++++ Materials provided

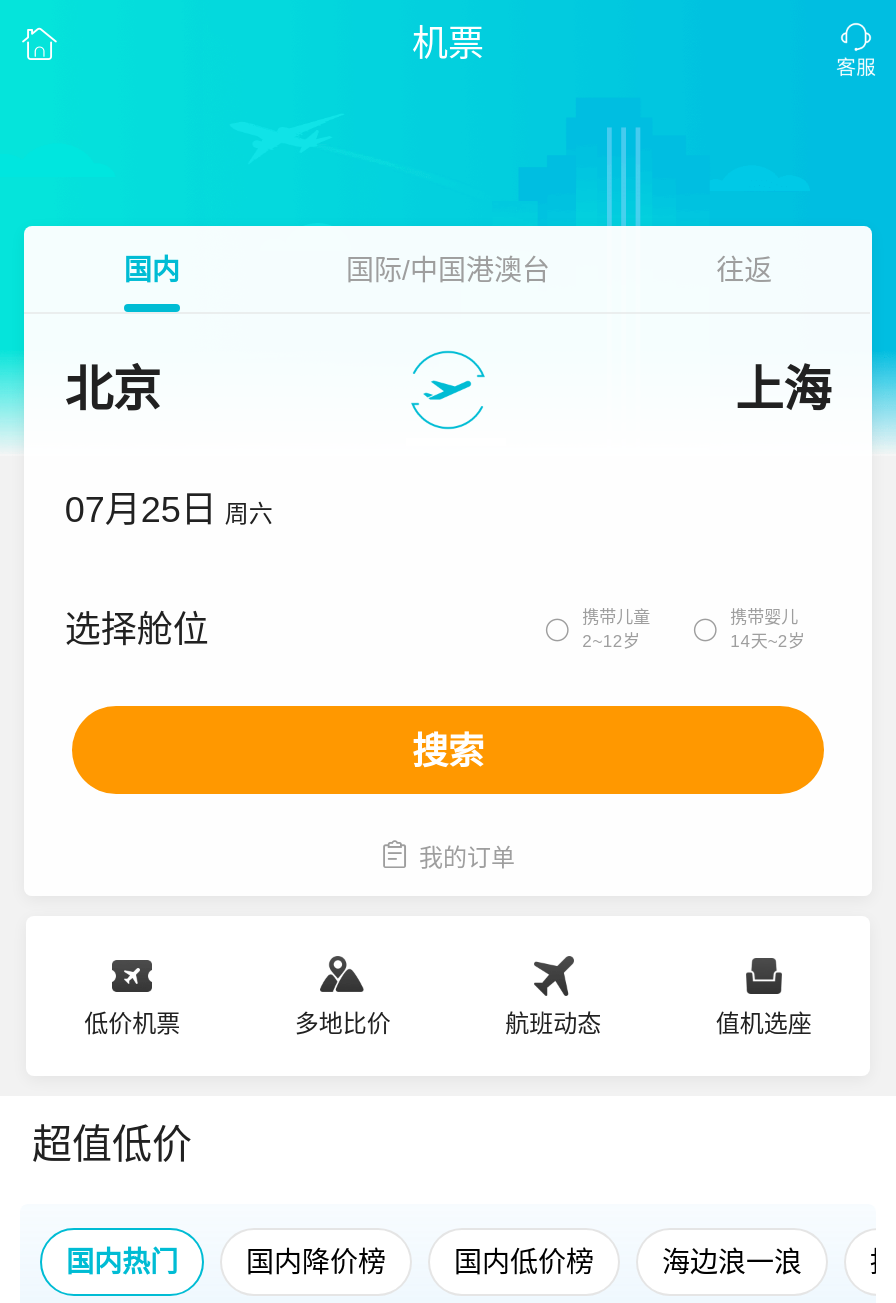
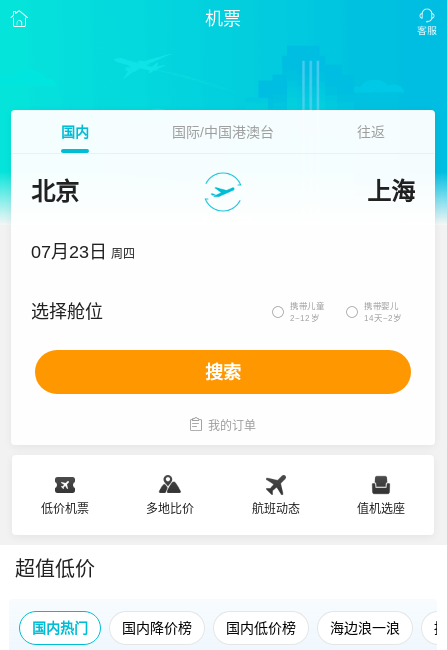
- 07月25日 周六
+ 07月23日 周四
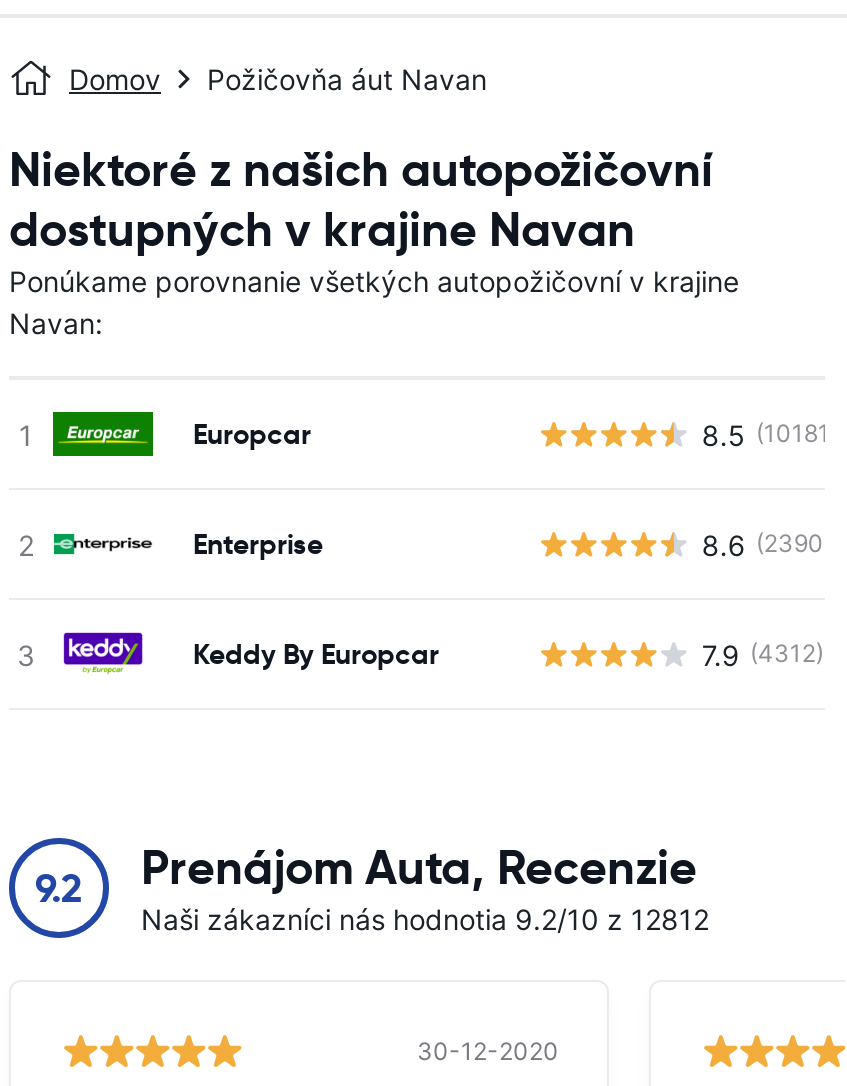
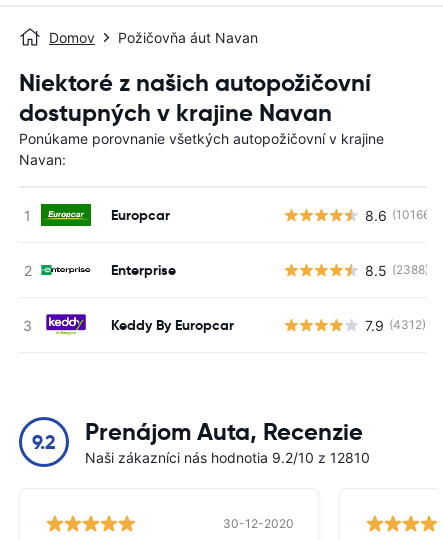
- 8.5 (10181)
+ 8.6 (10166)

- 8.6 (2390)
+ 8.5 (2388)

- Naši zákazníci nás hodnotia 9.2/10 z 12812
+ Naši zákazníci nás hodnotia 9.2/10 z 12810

++++++++
++++ Materials provided

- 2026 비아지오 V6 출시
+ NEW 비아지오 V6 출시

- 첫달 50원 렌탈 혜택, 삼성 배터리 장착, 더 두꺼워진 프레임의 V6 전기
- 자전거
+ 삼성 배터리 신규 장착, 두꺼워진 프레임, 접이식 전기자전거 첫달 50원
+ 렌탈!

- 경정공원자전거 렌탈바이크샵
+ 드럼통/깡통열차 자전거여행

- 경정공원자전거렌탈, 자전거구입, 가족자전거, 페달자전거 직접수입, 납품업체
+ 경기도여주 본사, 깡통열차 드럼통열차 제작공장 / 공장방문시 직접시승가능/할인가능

++++++++

- Exercise objective
Look through the entries and return every line where "두꺼워진" appears.

- Completed task
- 첫달 50원 렌탈 혜택, 삼성 배터리 장착, 더 두꺼워진 프레임의 V6 전기
+ 삼성 배터리 신규 장착, 두꺼워진 프레임, 접이식 전기자전거 첫달 50원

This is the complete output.